# White on Black with a Single Stroke - No Flash



## Bill Hood

This brief video will show you how to print white ink on a black shirt with a single stroke and no flash. There is no need to print using multiple strokes or to print/flash/print (or worse!).

Think about it. If you are using just two strokes to print white ink, you can double your production with this technique. Worse, if you are using a print/flash/print technique, you can expect to produce 4 to 5 times as many shirts in the same amount of time.

The most important question you should be asking yourself is - What am I going to do with all that extra time and/or money?

Open your mind, watch the video and learn how to control the screenprinting process more successfully.

[media]http://www.youtube.com/watch?v=CtLvG0X3_JU[/media]


----------



## out da box

Thanks for the video. The push stroke is a hidden secret to success with white! It's what we've been taught to use. It works.


----------



## Bill Hood

out da box said:


> Thanks for the video. The push stroke is a hidden secret to success with white! It's what we've been taught to use. It works.


Congratulations on your success. Yes, surprisingly, although pushing a squeegee is much better in a number of ways, you'd be amazed at the number of people at trade shows where I give demonstrations who say, "I can't change the way I print after all these years of pulling a squeegee!" Here is an email that I received just yesterday from a printer:

"Yes, I got it. I must say I see your point, but I'm pretty sure I'll never, ever push a squeegee, it's just too uncomfortable (for me. I've been printing since '72). Thanks, and have a good day."

Some people simply refuse to make the changes, any changes, that will bring them success. It reminds me of that old Indian phrase, "TTWWADI" (pronounced tawaddie) which stands for "That's the we've always done it!" The printer above has been printing for 36 years and is still not successful enough to hire someone to do what he does, so he can work "on" his business instead of "in" his business.
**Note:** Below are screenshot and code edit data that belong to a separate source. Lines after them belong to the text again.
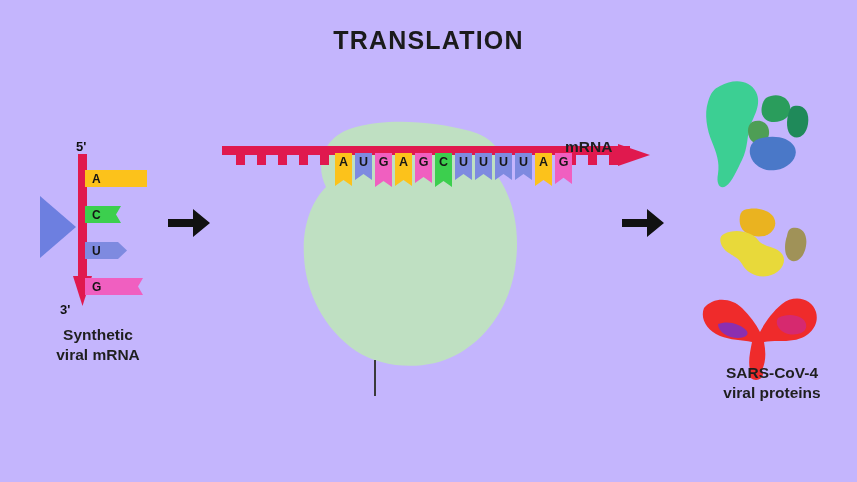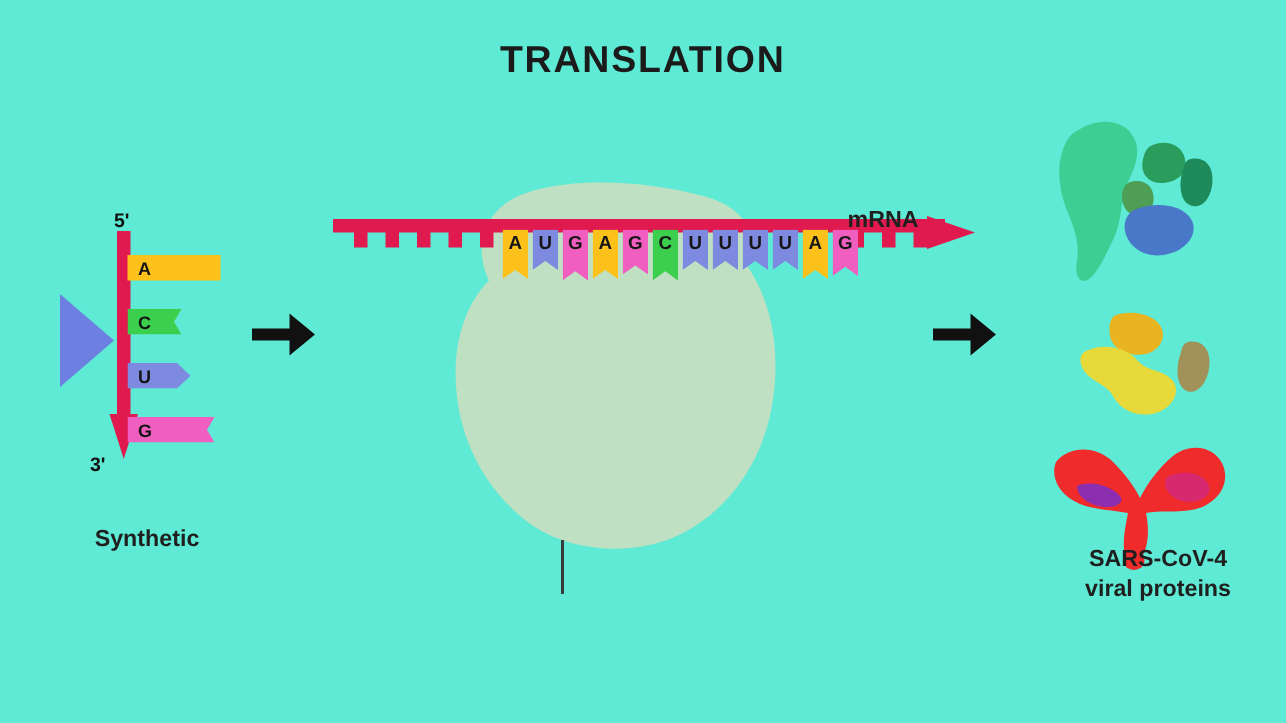"TRANSLATION" #stage { background: #5eead4 -> #c4b5fd }
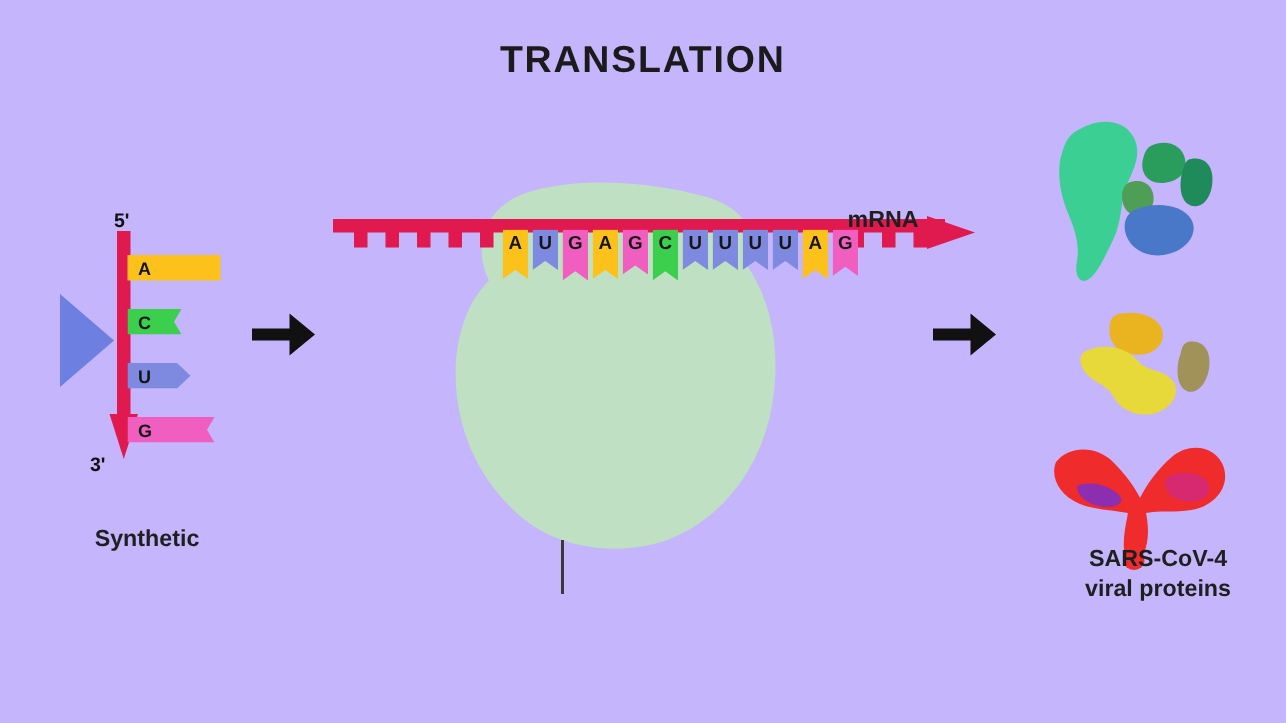"Synthetic" #syn-caption { margin-top: 25px -> none }
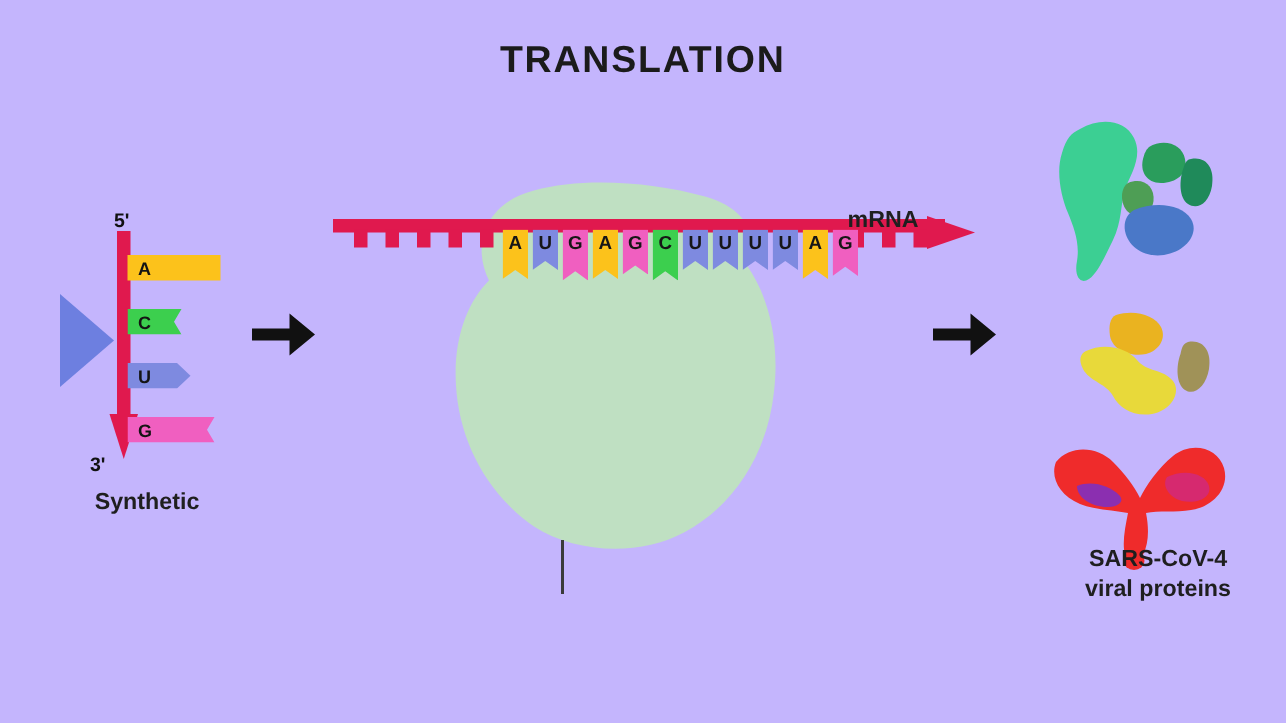"viral mRNA" div { html: none -> <div>viral mRNA</div> }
Success comes from a lot of things, but innovation plays a very big part. Those who constantly work at finding better ways to do the work, will find success much quicker than those who just keep on doing things the same old way.

Thanks for the comment.

Bill Hood


----------



## nateca

Thank you for the useful information!


----------



## sidney505050

can I please see the video I have a errible time with white on dark colors - Sid


----------



## Rodney

sidney505050 said:


> can I please see the video I have a errible time with white on dark colors - Sid


Just click on the video thumbnail above


----------



## treadhead

Excellent info! I'm going to give it a try.... 

I visited your sight to review your other videos and I couldn't click on any of them.

Just and FYI....

Thanks Bill


----------



## monkeyinadryer

We have an automatic now and don't use a manual press. Can you do a push motion with an auto? 

Andrea


----------



## out da box

Andrea, good question. I don't know of any autos that push, but I've got to find a way to get nice bright opaque underbases with 1 pass. May try coating some scrrens, drying, then face coating and see if I can get a thicker deposit.


----------



## kikimedia

why cant i see the video?


----------



## splathead

kikimedia said:


> why cant i see the video?


It's there. Here is the direct link at youtube [media]http://www.youtube.com/watch?v=CtLvG0X3_JU[/media]

If you still can't see it, go to youtube and search on bill hood silkscreen.


----------



## sidney505050

ive seen it but now i can't seem to get it to work - does the emulsion need to be thicker?

sweatshirts are really a problem. - it does work with front stroke pressing ink in then flash then front stroke and finally the backward stroke. great white but doing this my reg sometimes fails and that's what i want to avoid.


----------



## Bill Hood

sidney505050 said:


> ive seen it but now i can't seem to get it to work - does the emulsion need to be thicker?
> 
> sweatshirts are really a problem. - it does work with front stroke pressing ink in then flash then front stroke and finally the backward stroke. great white but doing this my reg sometimes fails and that's what i want to avoid.


Sidney, there are a good number of things that you must do to achieve success in printing white on black. Perhaps the most important thing you will ever learn in screenprinting, besides that the customer pays for everything, is that the wet ink deposit is always equal to the stencil thickness. 

All mesh manufacturers publish a "mesh specification guide" that gives the Theoretical Ink Volume (TIV) for each mesh count/thread diameter. This is a great guide for achieving the right amount of ink on a single print. If you make a single pass and determine that you need about 20-percent more ink, why print another 100-percent when you can simply move to a mesh count that gives a 20-percent increase in TIV and be done with it?

You do not need to keep making the same error over and over again. Simply make the necessary change to effect the results that you want to achieve.

Albert Einstein defined insanity as, "Doing the _same thing_ over and over again and expecting different results."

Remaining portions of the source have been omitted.